→ Directions:
From the records below, output exactly the lines running from the line containing "[142,46,166,58] (aka -> [246,99,275,113] aka" through the line containing "[182,62,251,74] Lansdowne) ->", and no others.

→ Given entries:
________________________________________

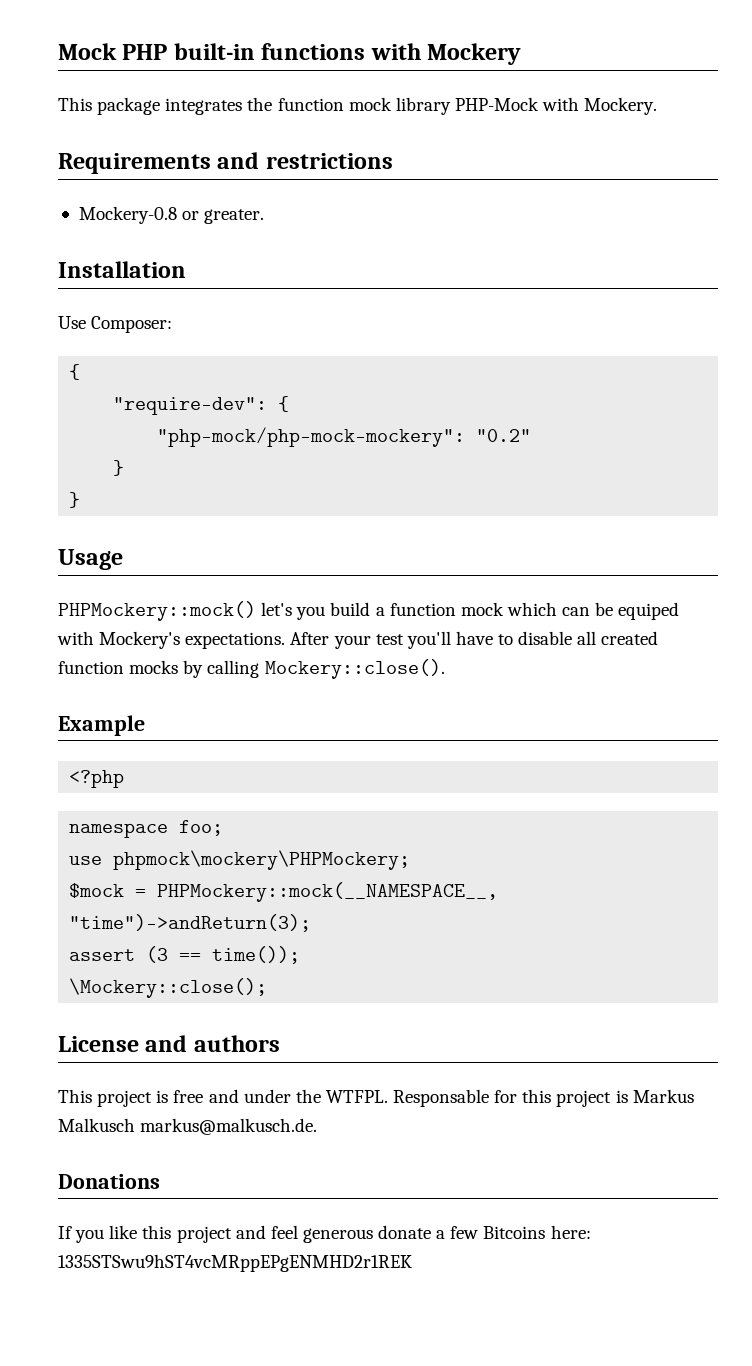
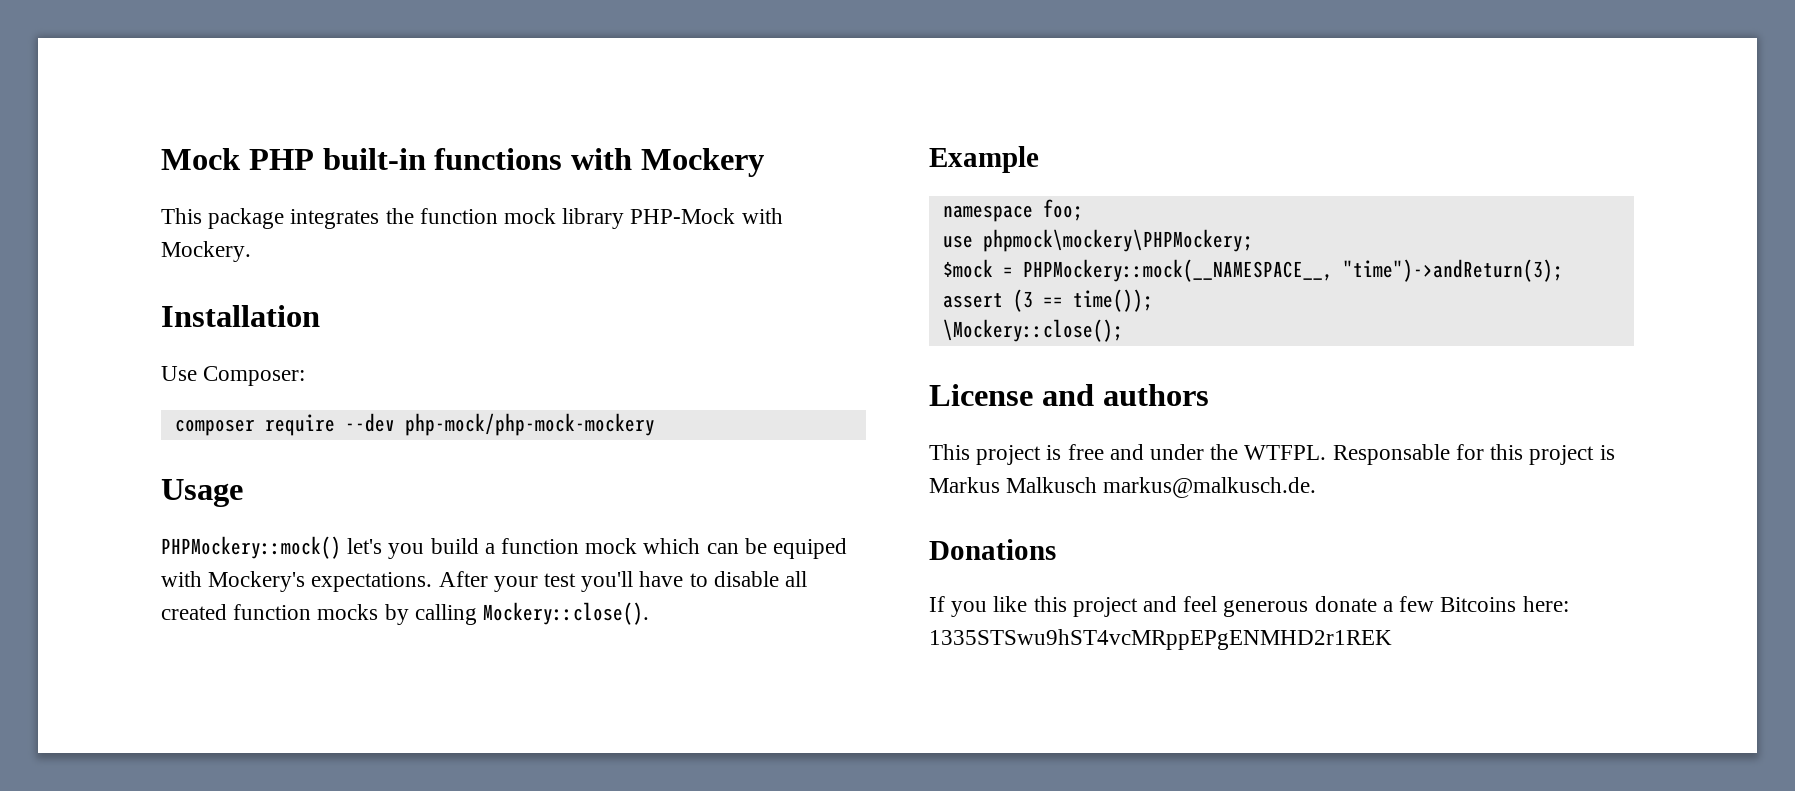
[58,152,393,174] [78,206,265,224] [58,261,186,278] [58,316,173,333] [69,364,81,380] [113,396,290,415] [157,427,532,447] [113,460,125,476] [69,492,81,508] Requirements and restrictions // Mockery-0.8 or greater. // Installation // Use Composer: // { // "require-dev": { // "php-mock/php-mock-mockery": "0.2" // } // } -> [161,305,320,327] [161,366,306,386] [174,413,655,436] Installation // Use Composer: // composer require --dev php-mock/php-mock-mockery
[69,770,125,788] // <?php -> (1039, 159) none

________________________________________

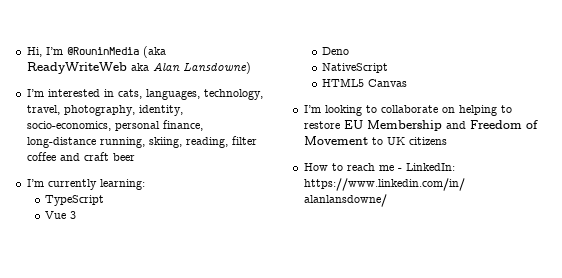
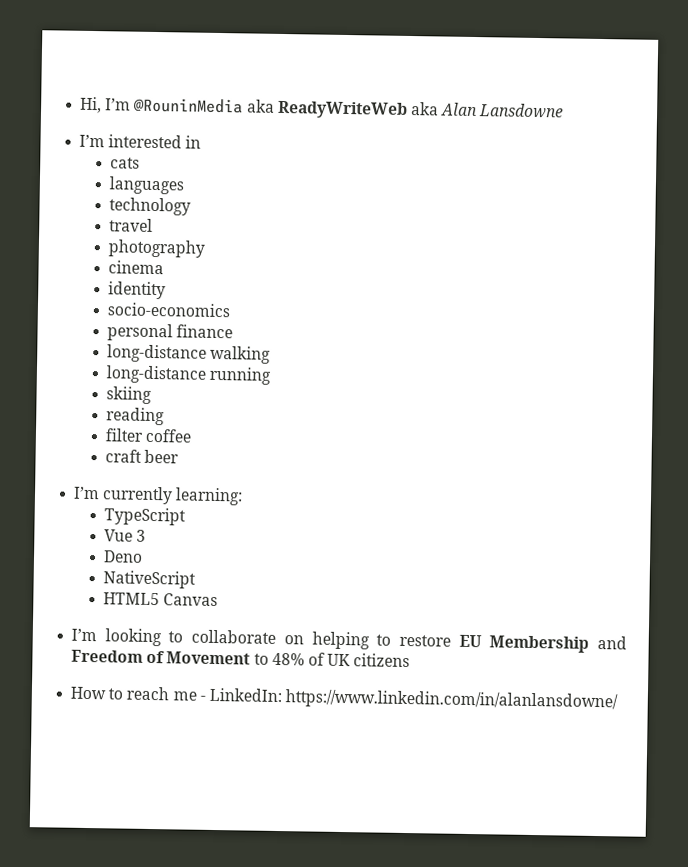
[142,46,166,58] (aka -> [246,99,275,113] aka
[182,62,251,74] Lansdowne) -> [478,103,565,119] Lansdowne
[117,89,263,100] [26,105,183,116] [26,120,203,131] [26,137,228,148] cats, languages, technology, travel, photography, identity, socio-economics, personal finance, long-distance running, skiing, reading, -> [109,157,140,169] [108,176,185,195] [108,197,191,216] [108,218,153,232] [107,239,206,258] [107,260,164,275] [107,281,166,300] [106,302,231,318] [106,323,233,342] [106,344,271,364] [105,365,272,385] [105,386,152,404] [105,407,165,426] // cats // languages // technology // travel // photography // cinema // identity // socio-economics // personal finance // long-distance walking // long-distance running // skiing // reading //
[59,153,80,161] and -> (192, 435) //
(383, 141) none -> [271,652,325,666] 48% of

________________________________________

→ Written response:
[142,46,166,58] (aka -> [246,99,275,113] aka
[182,62,251,74] Lansdowne) -> [478,103,565,119] Lansdowne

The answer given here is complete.